# Importing Library

In [1]:
import pandas as pd
import numpy as np
import seaborn as sns
%matplotlib inline
import matplotlib.pyplot as plt
from sklearn.feature_extraction.text import CountVectorizer, TfidfVectorizer
from sklearn.decomposition import NMF, LatentDirichletAllocation

In [None]:
import pyLDAvis
import pyLDAvis.sklearn
pyLDAvis.enable_notebook()

In [2]:
import sys
sys.path.insert(0, '../src')
from cleaner import clean_text
%load_ext autoreload
%autoreload 2

# Define handy functions

In [None]:
def show_topics(model, feature_names, no_top_words):
    topic_dict = {}
    for idx, topic in enumerate(model.components_):
        topic_dict["Topic %d words" % (idx)]= ['{}'.format(feature_names[i])
                        for i in topic.argsort()[:-no_top_words - 1:-1]]
        topic_dict["Topic %d weights" % (idx)]= ['{:.1f}'.format(topic[i])
                        for i in topic.argsort()[:-no_top_words - 1:-1]]
    return pd.DataFrame(topic_dict)

In [14]:
def show_topics2(model, feature_names, n_top_words):
    for topic_idx, topic in enumerate(model.components_):
        message = "Topic #%d: " % topic_idx
        message += " ".join([feature_names[i]
                             for i in topic.argsort()[:-n_top_words - 1:-1]])
        print(message)
    print()

# Importing Data

In [3]:
df = pd.read_csv('../data/all_comments_with_sentiment.csv')

# Prelaunch Focus

## Cleaning the text

In [4]:
period_start = '2020-03-13' #inclusive
period_stop = '2020-03-20' #exclusive

df_pre_pos = df[(df['date'] < period_stop) & (df['date'] >= period_start) & (df['sentiment'] == 'pos')]
df_pre_neu = df[(df['date'] < period_stop) & (df['date'] >= period_start) & (df['sentiment'] == 'neu')]
df_pre_neg = df[(df['date'] < period_stop) & (df['date'] >= period_start) & (df['sentiment'] == 'neg')]
df_pre_pos.drop(columns=['Unnamed: 0','id','subreddit'],inplace=True)
df_pre_neu.drop(columns=['Unnamed: 0','id','subreddit'],inplace=True)
df_pre_neg.drop(columns=['Unnamed: 0','id','subreddit'],inplace=True)

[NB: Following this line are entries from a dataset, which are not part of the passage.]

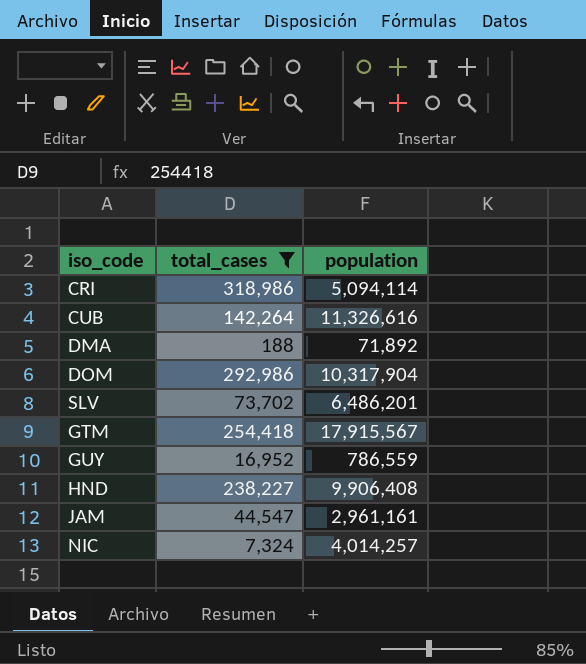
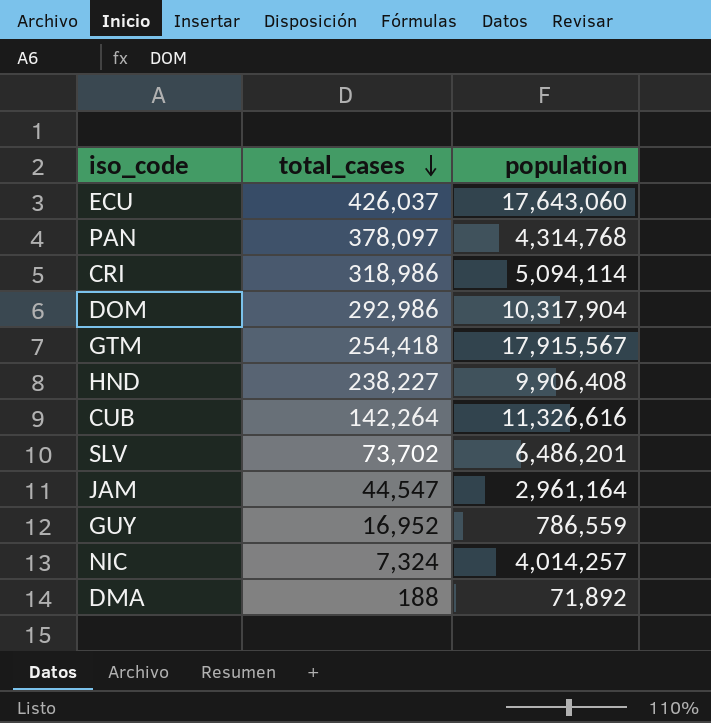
filter: total_cases <= 318,986 -> none
row order: none -> total_cases descending
JAM | population: 2,961,161 -> 2,961,164

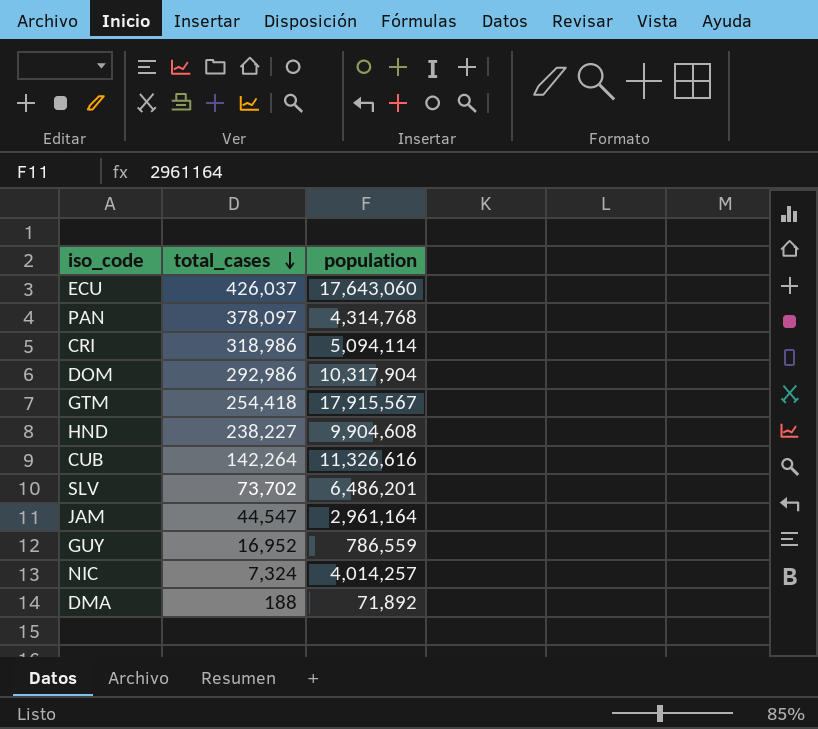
HND | population: 9,906,408 -> 9,904,608

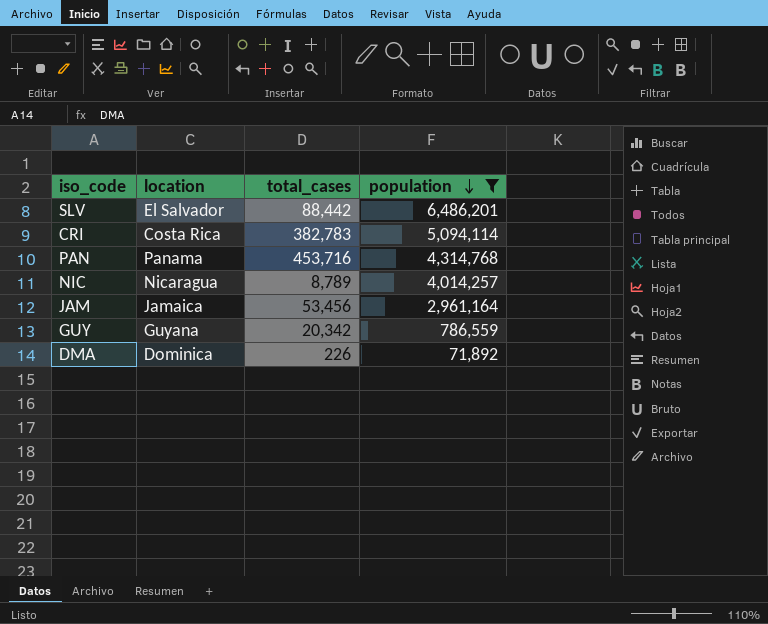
filter: none -> population <= 6,486,201
row order: total_cases descending -> population descending
column location | position: none -> 2
SLV | total_cases: 73,702 -> 88,442
CRI | total_cases: 318,986 -> 382,783
PAN | total_cases: 378,097 -> 453,716
NIC | total_cases: 7,324 -> 8,789
JAM | total_cases: 44,547 -> 53,456
GUY | total_cases: 16,952 -> 20,342
DMA | total_cases: 188 -> 226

A value is trying to be set on a copy of a slice from a DataFrame

See the caveats in the documentation: https://pandas.pydata.org/pandas-docs/stable/user_guide/indexing.html#returning-a-view-versus-a-copy
  errors=errors,


In [None]:
df_pre_pos.loc[:,'cleaned'] = df_pre_pos['body'].apply(clean_text)
df_pre_pos.dropna(axis=0,inplace=True)

In [None]:
df_pre_neu.loc[:,'cleaned'] = df_pre_neu['body'].apply(clean_text)
df_pre_neu.dropna(axis=0,inplace=True)

In [5]:
df_pre_neg.loc[:,'cleaned'] = df_pre_neg['body'].apply(clean_text)
df_pre_neg.dropna(axis=0,inplace=True)

A value is trying to be set on a copy of a slice from a DataFrame.
Try using .loc[row_indexer,col_indexer] = value instead

See the caveats in the documentation: https://pandas.pydata.org/pandas-docs/stable/user_guide/indexing.html#returning-a-view-versus-a-copy
  self.obj[key] = _infer_fill_value(value)
A value is trying to be set on a copy of a slice from a DataFrame.
Try using .loc[row_indexer,col_indexer] = value instead

See the caveats in the documentation: https://pandas.pydata.org/pandas-docs/stable/user_guide/indexing.html#returning-a-view-versus-a-copy
  self.obj[item] = s
A value is trying to be set on a copy of a slice from a DataFrame

See the caveats in the documentation: https://pandas.pydata.org/pandas-docs/stable/user_guide/indexing.html#returning-a-view-versus-a-copy
  


In [None]:
# check the dataframes
df_pre_pos

## Vectorization

In [25]:
tfidfvectorizer = TfidfVectorizer(
#      max_features = 1000
)

In [26]:
tf_vec = tfidfvectorizer.fit_transform(df_pre_neg['cleaned'])

In [27]:
tf_vec.shape

(10670, 10782)

In [None]:
countvectorizer = CountVectorizer(
#     max_df=0.95,
#     min_df=2,
#     max_features=n_features,
)

In [None]:
count_vec = countvectorizer.fit_transform(df_pre_neg['cleaned'])

## Pre-launch LDA

In [None]:
number_of_topics = 10
random_seed = 99
ldamodel = LatentDirichletAllocation(
    n_components=number_of_topics,
    max_iter=50,
    learning_method='online',
    learning_offset=50.,
    random_state=random_seed)

In [None]:
ldamodel.fit(count_vec)

In [None]:
top_n_words = 10
ct_feature_names = countvectorizer.get_feature_names()
show_topics(ldamodel,ct_feature_names,top_n_words)

In [None]:
p = pyLDAvis.sklearn.prepare(ldamodel, count_vec, countvectorizer)

In [None]:
# pyLDAvis.save_html(p, 'lda_pre_neg.html')

## NMF model

In [35]:
number_of_topics = 8
random_seed = 99
nmfmodel = NMF(
    n_components=number_of_topics,
    max_iter=2000,
    random_state=random_seed)
nmfmodel.fit(tf_vec)

NMF(alpha=0.0, beta_loss='frobenius', init=None, l1_ratio=0.0, max_iter=2000,
    n_components=8, random_state=99, shuffle=False, solver='cd', tol=0.0001,
    verbose=0)

In [36]:
top_n_words = 15
tf_feature_names = tfidfvectorizer.get_feature_names()
show_topics2(nmfmodel,tf_feature_names,top_n_words)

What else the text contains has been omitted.